As when buying tennis shoes, don’t go by looks alone. Do some research, paying attention to impact protection, ease of installation, and washability. You’ll also want to note the width of seats you’re considering, especially if you’re trying to fit 3 car seats in the backseat.
Booster Seats (4-12 years)
Designed for children weighing at least 40 pounds and up to 4’9: tall, booster seats raise your child up so he or she is the right height to use the car’s safety belt. There are high-backed boosters and low-backed boosters—which one you choose is really a matter of preference. If your child frequently falls asleep in the car, the high-backed booster is nice to prevent slumping over. Other kids are excited to transition to a low-backed booster because it feels less like a car seat.
So when can you lose the booster? It varies by state, but many have the rule of 8 years old AND 57” tall. Even if your child can ride with only a safety belt, it’s safest (and legal) to keep them in the backseat until around age 13.
Let’s Talk Installation
Installing a car seat can be tricky, and studies have shown that 3 out of 4 seats are incorrectly installed—YIKES! Most car seats will install in one of two ways—using a LATCH (Lower Anchors and Tethers for Children restraint system) or with your car’s seat belt. If your car was built after 2002, it’s required to have the LATCH system, which was designed to make it easier to install seats correctly. Every car and seat are a little different (check your manufacturer’s directions for each), but the basic idea is that you use the car seat’s tether straps on both the top and bottom of the car seat to hook into the car’s anchor points.
Before you buy a car seat (or a car), check the owner’s manual and locate the LATCH anchor points in the backseat. Some vehicles offer them for all seating positions, and others just for two—this is important to know BEFORE you buy, especially if you’re panning to install multiple car seats.
Every seat installs a little differently, but you’ll want to make sure the seat doesn’t move front to back or side to side more than an inch. Make sure you use the head tether strap if one is included.
Putting Your Child in the Seat
Once you’ve got the seat installed in your car, don’t forget to check your child’s placement in the seat.
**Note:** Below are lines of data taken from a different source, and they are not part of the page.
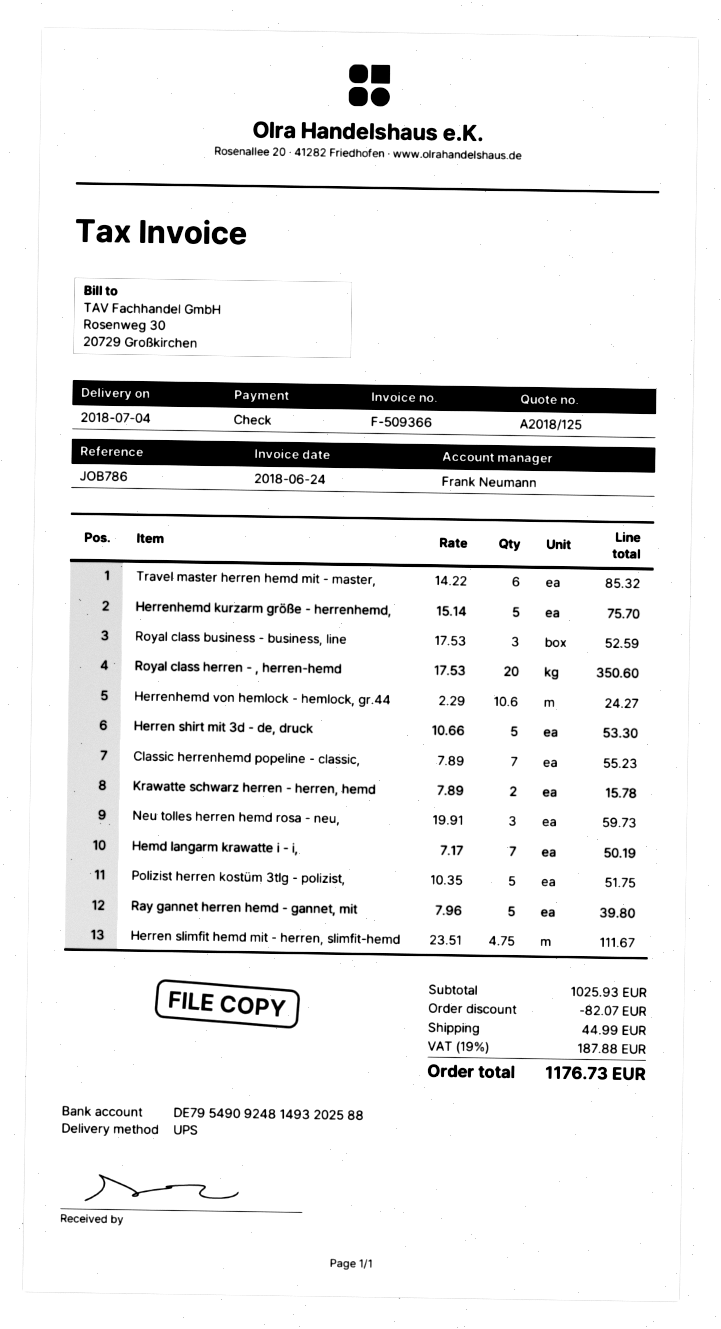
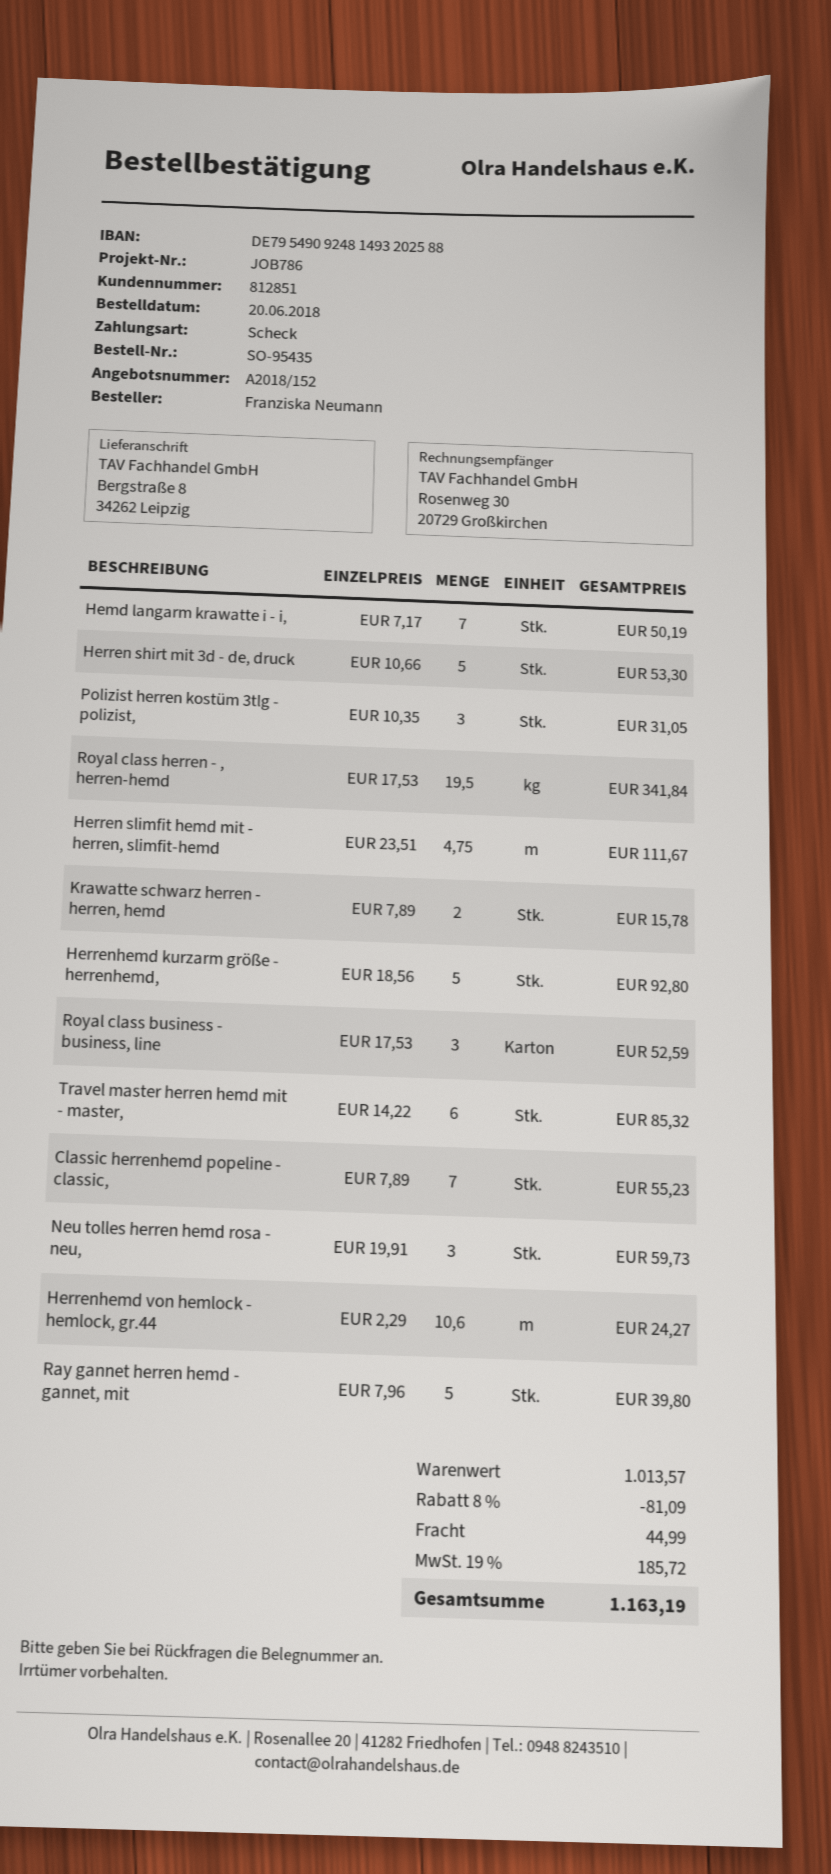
quote number: A2018/125 -> A2018/152
Herrenhemd kurzarm größe - herrenhemd,: 5 x 15.14 = 75.70 -> 5 x 18.56 = 92.80
Royal class herren - , herren-hemd: 20 x 17.53 = 350.60 -> 19.5 x 17.53 = 341.84
Polizist herren kostüm 3tlg - polizist,: 5 x 10.35 = 51.75 -> 3 x 10.35 = 31.05
subtotal: 1025.93 -> 1013.57
discount: 82.07 -> 81.09
tax: 19% = 187.88 -> 19% = 185.72
total: 1176.73 -> 1163.19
Make sure the harness straps are untwisted and positioned correctly (for rear-facing seats, they should be through a slot that is at or BELOW your child’s shoulders, for forward-facing seats, they should be through a slot that is at or ABOVE your child’s shoulders). Make sure the chest clip is at armpit level, and that the straps aren’t too loose. Test to make sure you can’t pinch any extra strap material at shoulder level.
Things to Know:
- Though you may be tempted to save money, never buy a used car seat. You don’t know if it’s been in a crash.
- If you’re in a crash, chances are your insurance will reimburse you for a replacement car seat.
- Car seats should be installed in the backseat, otherwise there’s a danger from the airbag.
- If you must install a car seat in a vehicle without a backseat (such a truck), read the vehicle’s instructions and make sure the front passenger airbag is disabled.
- Never install a car seat using both the LATCH system AND the seatbelt—you’re supposed to pick one.
This is REALLY important stuff, so don’t be afraid to ask for help or get your car seat inspected once it’s installed. There are inspection services around the country, and many will check your seat’s installation for free.